*** TASK DATA Section Begins ***
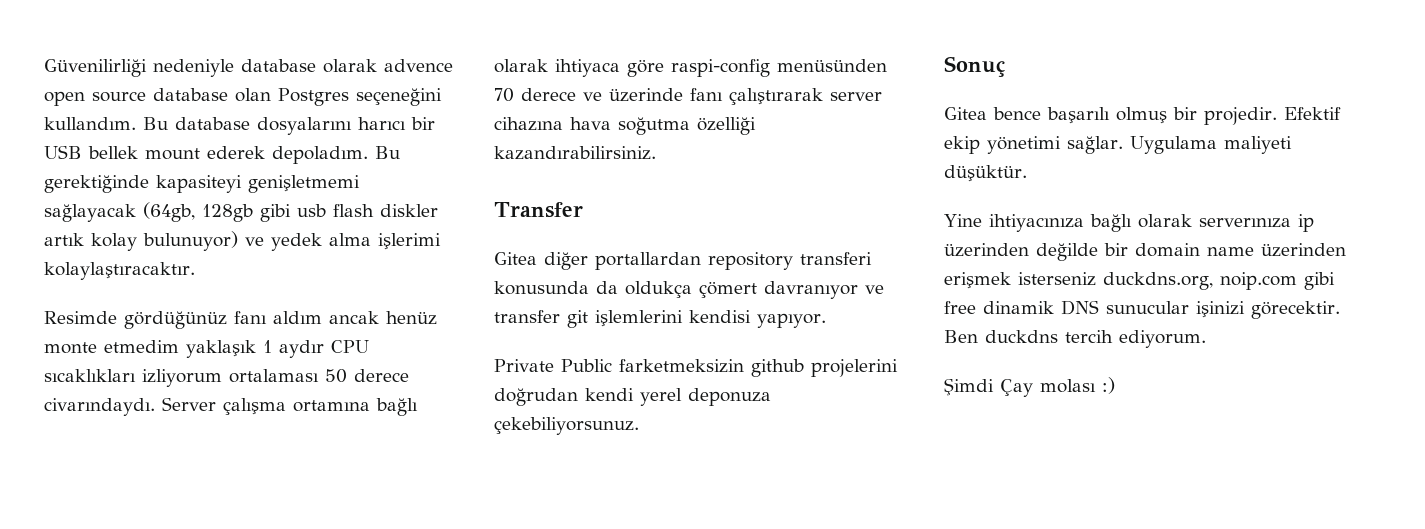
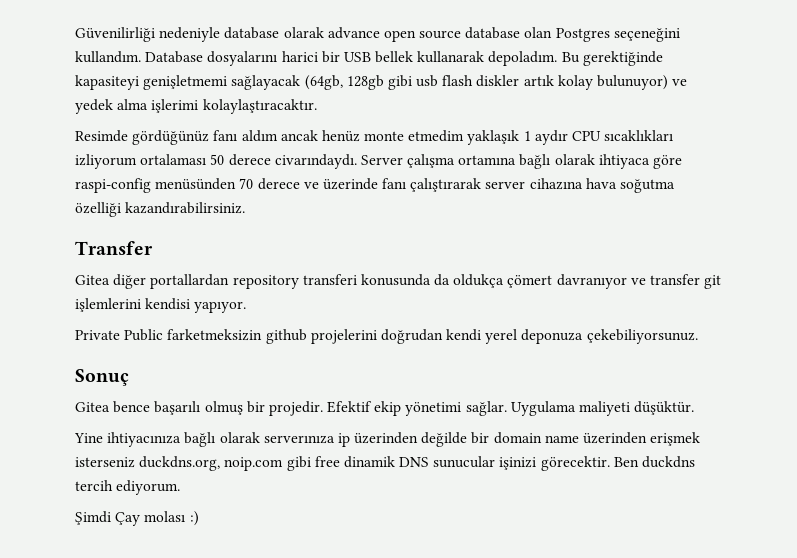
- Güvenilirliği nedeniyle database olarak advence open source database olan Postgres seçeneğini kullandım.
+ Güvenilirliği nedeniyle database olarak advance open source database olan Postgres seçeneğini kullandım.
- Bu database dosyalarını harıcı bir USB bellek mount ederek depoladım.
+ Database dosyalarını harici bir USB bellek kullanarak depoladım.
*** TASK DATA Section Ends ***
*** TASK DATA Section Begins ***
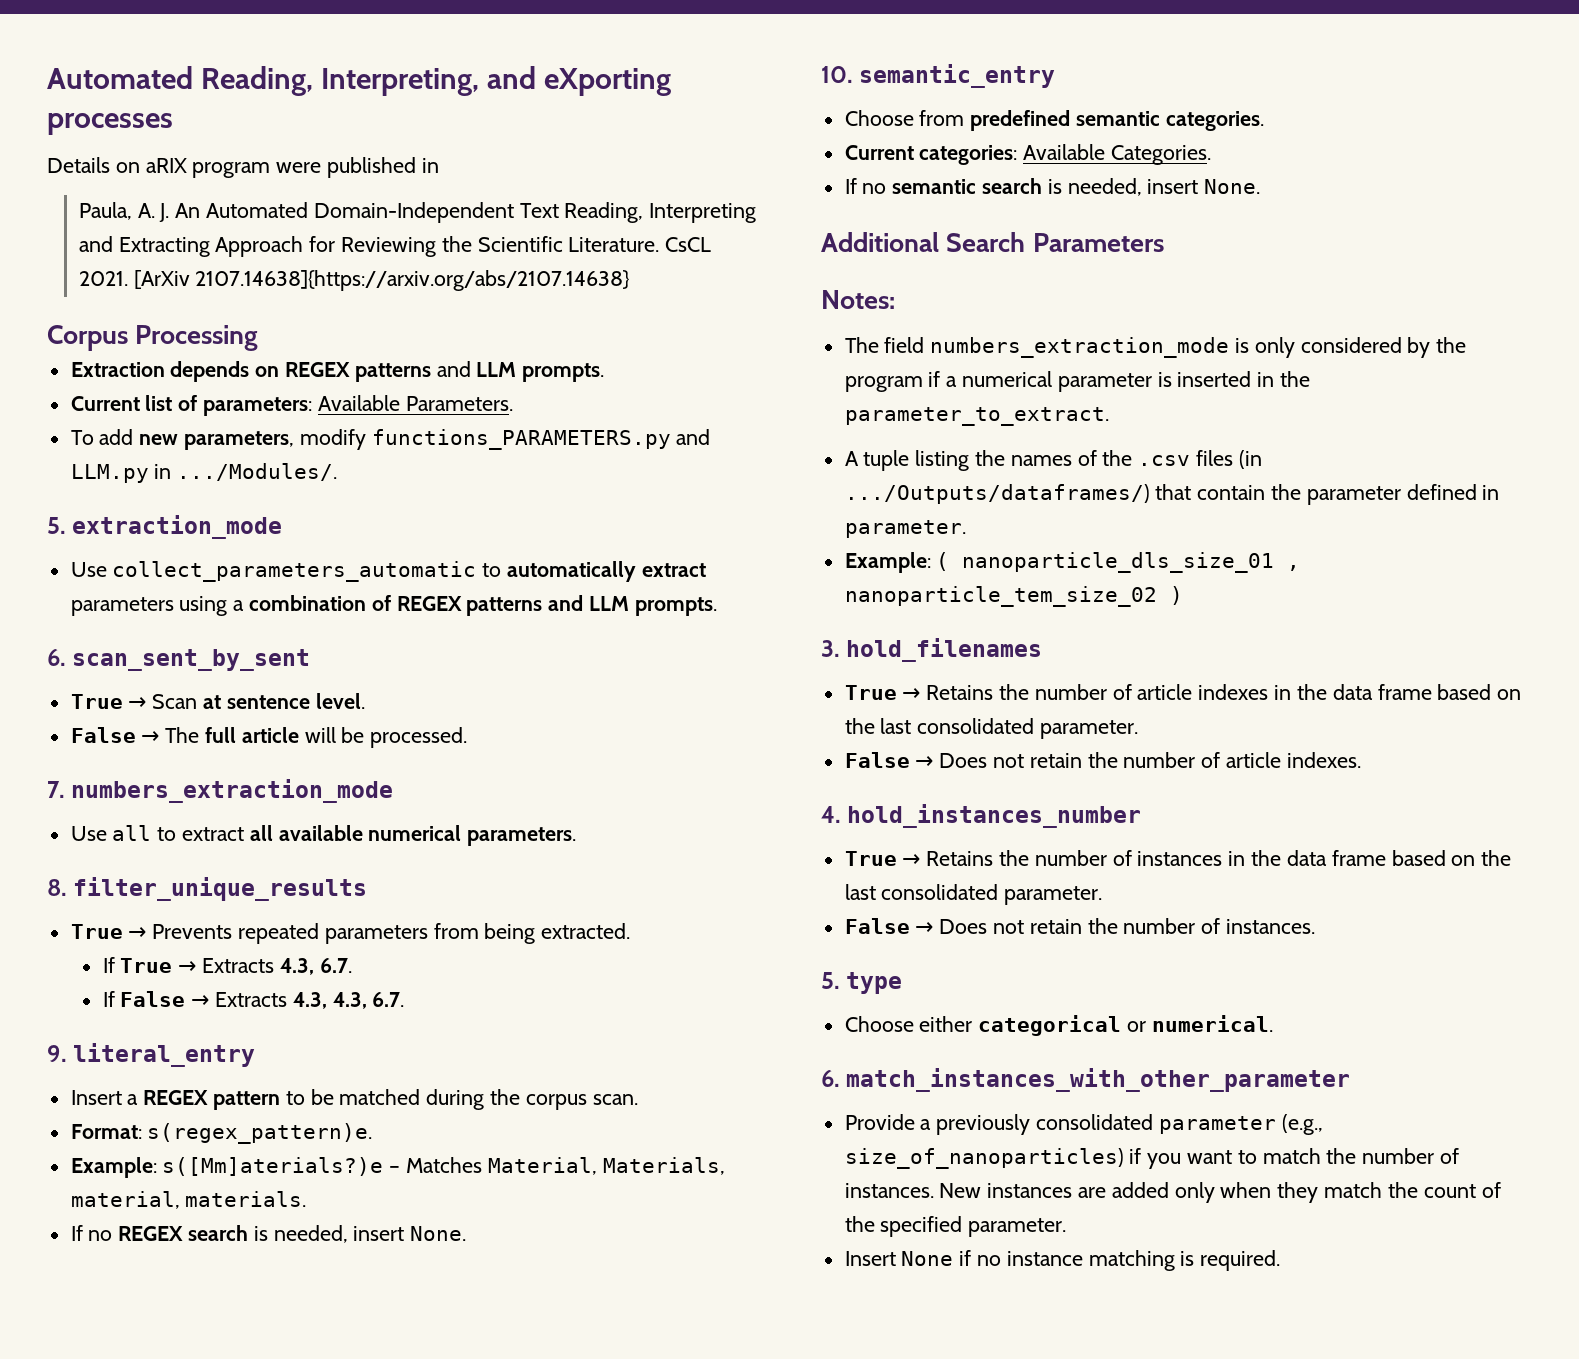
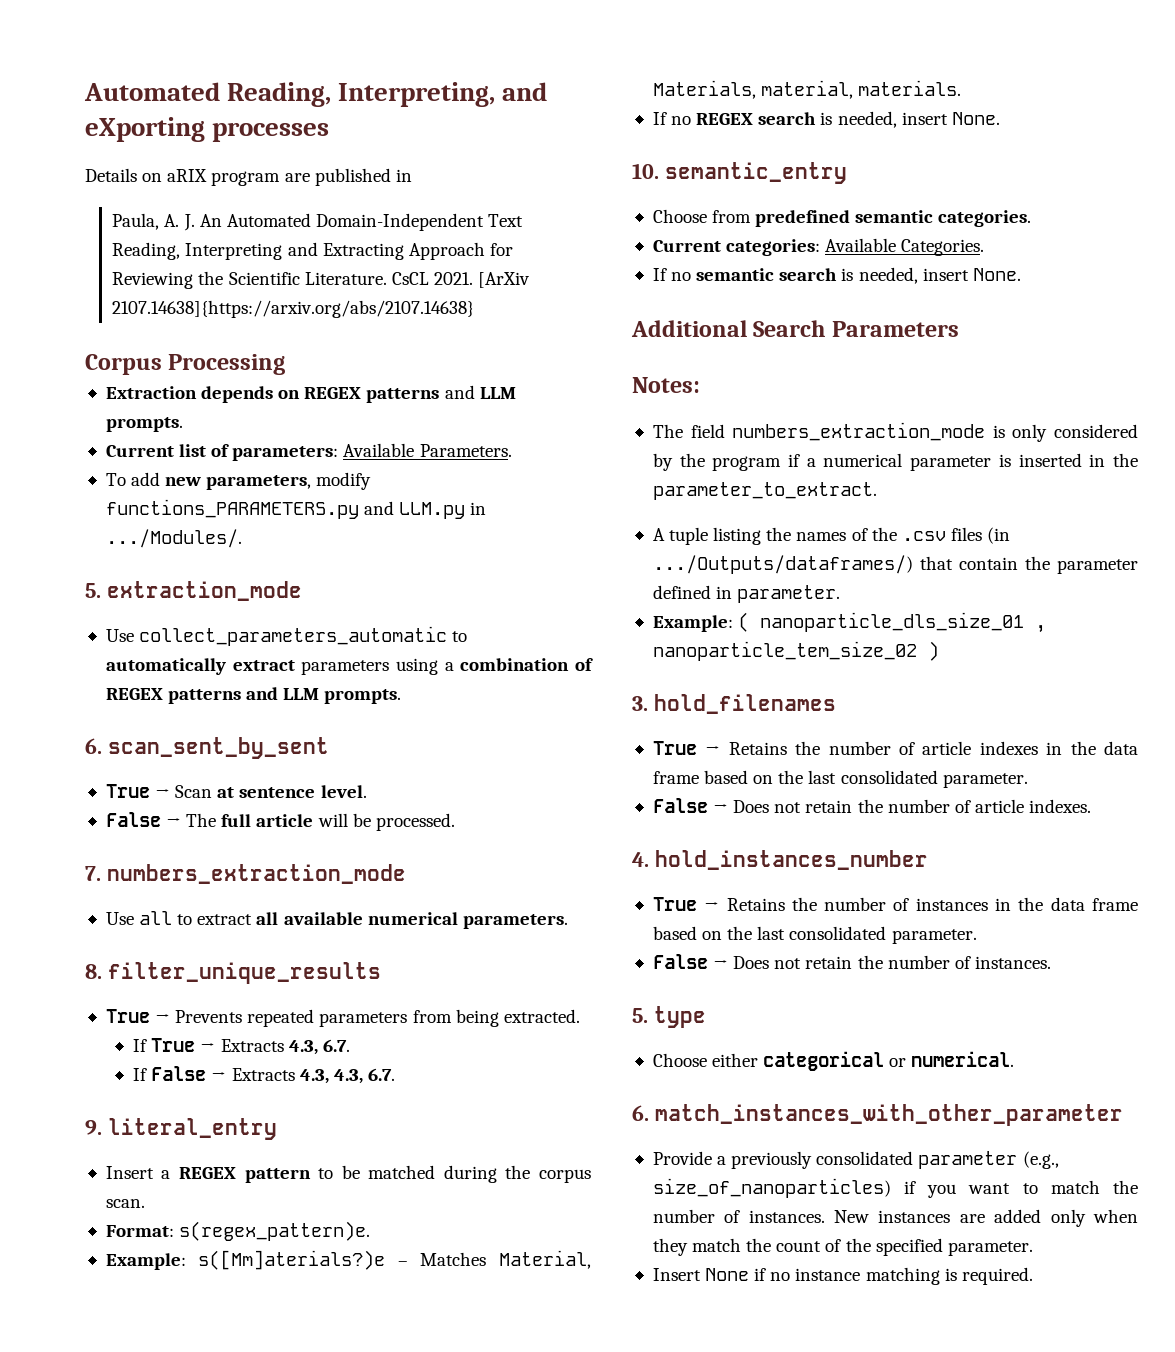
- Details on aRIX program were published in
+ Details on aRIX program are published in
*** TASK DATA Section Ends ***
__WHAT IS NEEDED__
Out of the material above, output word for word the line with "advance open source database olan Postgres seçeneğini kullandım.", the line with "bellek kullanarak depoladım.", and all lines between them, with nothing else.

__ANSWER BOX__
+ Güvenilirliği nedeniyle database olarak advance open source database olan Postgres seçeneğini kullandım.
- Bu database dosyalarını harıcı bir USB bellek mount ederek depoladım.
+ Database dosyalarını harici bir USB bellek kullanarak depoladım.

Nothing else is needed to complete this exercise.